Vers une rétrogradation ? Moody’s s’apprête à évaluer la note de la dette française

25 octobre, 2024 / Entrevue

L’agence de notation Moody’s s’apprête à dévoiler son évaluation de la note de la dette souveraine de la France, un événement particulièrement critique dans le contexte actuel de dérive des comptes publics. Les observateurs redoutent un abaissement de la note, alors que le gouvernement débat d’un projet de budget 2025 visant à réduire le déficit public à 5 % du PIB par le biais d’une économie de 60 milliards d’euros.

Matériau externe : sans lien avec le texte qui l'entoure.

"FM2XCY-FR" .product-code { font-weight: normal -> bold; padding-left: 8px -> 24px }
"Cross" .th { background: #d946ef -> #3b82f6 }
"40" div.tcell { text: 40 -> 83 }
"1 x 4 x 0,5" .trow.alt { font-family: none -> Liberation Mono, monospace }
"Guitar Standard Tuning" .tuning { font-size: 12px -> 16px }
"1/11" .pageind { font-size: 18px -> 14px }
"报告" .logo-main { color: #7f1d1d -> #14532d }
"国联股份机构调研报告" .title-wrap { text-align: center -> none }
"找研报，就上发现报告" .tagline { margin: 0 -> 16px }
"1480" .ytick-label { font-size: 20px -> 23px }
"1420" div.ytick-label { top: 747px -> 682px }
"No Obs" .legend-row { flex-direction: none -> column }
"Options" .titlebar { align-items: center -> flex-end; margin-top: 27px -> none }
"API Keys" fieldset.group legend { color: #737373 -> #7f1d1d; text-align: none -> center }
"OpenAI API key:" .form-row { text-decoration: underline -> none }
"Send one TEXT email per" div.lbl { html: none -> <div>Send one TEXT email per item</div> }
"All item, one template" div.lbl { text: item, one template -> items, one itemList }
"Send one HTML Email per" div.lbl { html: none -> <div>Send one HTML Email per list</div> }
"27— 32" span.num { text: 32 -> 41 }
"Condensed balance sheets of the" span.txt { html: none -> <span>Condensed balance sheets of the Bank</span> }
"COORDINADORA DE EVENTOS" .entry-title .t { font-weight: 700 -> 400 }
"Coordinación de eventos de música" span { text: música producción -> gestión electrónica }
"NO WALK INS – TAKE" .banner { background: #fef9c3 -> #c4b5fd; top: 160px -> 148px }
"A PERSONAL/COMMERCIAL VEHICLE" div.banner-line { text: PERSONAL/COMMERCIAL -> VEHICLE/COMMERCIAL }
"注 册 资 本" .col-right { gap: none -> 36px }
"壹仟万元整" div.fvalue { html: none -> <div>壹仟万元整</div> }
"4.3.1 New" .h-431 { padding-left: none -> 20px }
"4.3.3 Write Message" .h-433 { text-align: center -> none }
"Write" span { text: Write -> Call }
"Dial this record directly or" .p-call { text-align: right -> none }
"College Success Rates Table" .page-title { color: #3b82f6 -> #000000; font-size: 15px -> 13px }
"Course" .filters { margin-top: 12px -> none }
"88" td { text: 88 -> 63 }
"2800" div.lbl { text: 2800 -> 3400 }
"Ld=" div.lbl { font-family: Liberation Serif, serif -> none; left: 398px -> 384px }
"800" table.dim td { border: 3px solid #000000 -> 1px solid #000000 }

Actuellement, Moody’s attribue à la France une note de Aa2, un cran au-dessus des autres grandes agences, Fitch et S&P, qui notent le pays AA-. Toutefois, des experts comme Éric Dor, directeur des études économiques à l’IESEG School of Management, estiment que la probabilité d’une dégradation est élevée. Il souligne que les justifications des écarts de notation entre la France et des pays moins bien notés deviennent de plus en plus difficiles, surtout compte tenu des performances macroéconomiques souvent inférieures de la France.

Une rétrogradation aurait des conséquences directes sur les taux d’intérêt auxquels la France emprunte sur les marchés, aggravant une situation déjà tendue en raison des difficultés budgétaires et de l’instabilité politique post-élections législatives. Bien que la dette française continue d’attirer les investisseurs, ses taux d’intérêt se rapprochent désormais de ceux de pays comme le Portugal ou l’Espagne, perçus comme plus risqués.

Le ministre de l’Économie, Antoine Armand, a reconnu que la France se retrouve isolée en Europe en matière de déficit et de dette, appelant à des mesures urgentes. Actuellement, la charge de la dette représente plus de 50 milliards d’euros, devenant le deuxième poste budgétaire après l’éducation. Cette situation pourrait changer, avec des prévisions indiquant que la charge de la dette pourrait devenir le premier poste budgétaire d’ici 2027, limitant encore davantage les marges de manœuvre financière du gouvernement.

Pour restaurer la crédibilité de la France, le gouvernement projette de réduire les dépenses publiques et d’augmenter les impôts des entreprises et des contribuables aisés. Cependant, ces mesures rencontrent des obstacles dans une Assemblée nationale fragmentée, où le gouvernement est en position minoritaire. Les atouts de la France, notamment son économie diversifiée et ses systèmes fiscal et bancaire solides, pourraient s’avérer insuffisants face aux défis d’obtenir une majorité pour adopter les réformes nécessaires.

Moody’s annoncera sa décision deux semaines après que Fitch a placé la France sous perspective négative, sans abaisser la note, malgré des risques croissants et des doutes sur les prévisions officielles. L’agence S&P doit également se prononcer le 29 novembre, après avoir abaissé la note française de AA à AA- en mai dernier.

Dans un contexte économique incertain, la note de Moody’s sera un indicateur crucial de la trajectoire financière de la France, un signal important pour les investisseurs internationaux, alors que le pays doit faire face à des taux d’intérêt déjà supérieurs à ceux de ses voisins européens.